Why are house prices rising at the same time as mortgagee sales are hitting record highs?
More people than ever are unable to meet their mortgage, and a growing proportion of them owned only a single home. It’s not just speculators losing their shirts. With so many people losing their jobs and few people getting payrises on top of all these mortgagee sales, you would expect houses prices to be falling. Yet, at the same time, there’s another group of people buying in sufficient numbers that they’re pushing prices up. They must have money and income security; that’s not ordinary people, it’s the wealthy elite.
A similar process is happening in the rural sector. Small farmers are going under due to the crash in dairy prices (just as small beef and sheep farmers have gone under over the last few years), while the big farming businesses with wealthy urban owners have the cash not only to survive but to buy up farms coming on the market.
The ordinary people are being squeezed out of the market, and a small group is taking over more and more land. The scary thing is that just as the housing bubble shut ordinary Kiwis out of owning property, so is the recession partially caused by that bubble. We’re becoming more and more a nation of renters, with a small, wealthy and powerful land-owning class. It’s not that the people in this class are ‘bad’, they’re just behaving rationally, but it’s an undesirable trend for property to be concentrated in ever fewer hands. That’s not the ideal this country was built on.

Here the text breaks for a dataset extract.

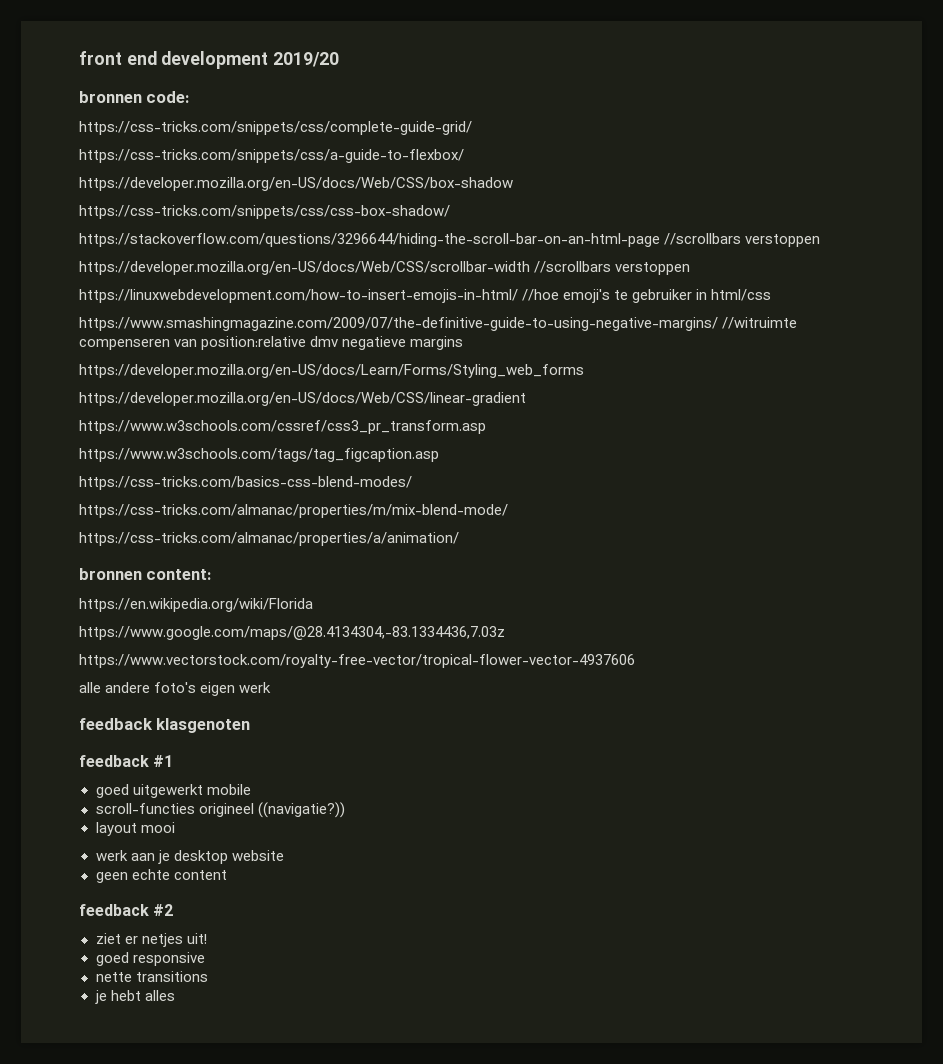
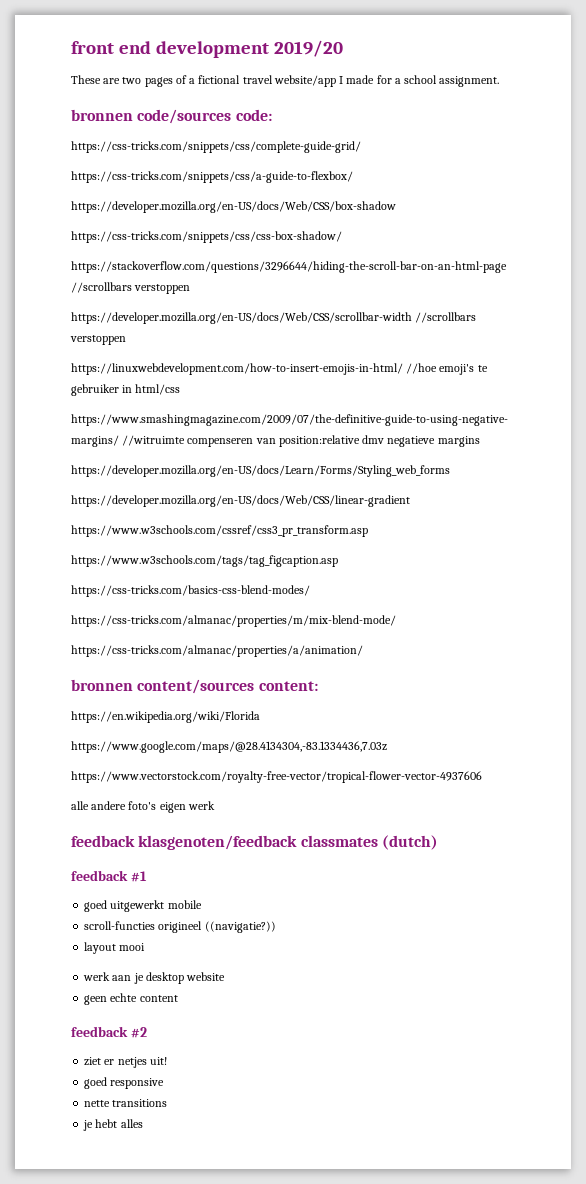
[79,91,142,103] // bronnen -> [71,75,500,87] [71,109,232,124] // These are two pages of a fictional travel website/app I made for a school assignment. // bronnen code/sources
(142, 574) none -> [137,679,255,694] content/sources
[156,718,251,733] klasgenoten -> [138,835,438,850] klasgenoten/feedback classmates (dutch)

As we’ve discussed before, there are a number of sensible steps the government should take to discourage this overinvestment by a narrow group to the exclusion of everyone else, which threatens to cause another housing bubble.A capital gains tax and tightening the rules on tax write-offs on investment properties would help to keep prices down and favour people buying their own home over investors (not the mad idea of putting GST on housing, which would just be a gift to property investors).
Bill English is going to find he faces a lot of opposition from within the National caucus if he tries to push anything that depresses house prices- at least 27 of the 58 have investment properties or interests in property/farming investment businesses. Worried about a landowner class buying up property and keeping you from the chance of owning your own home? Well, their party is in power.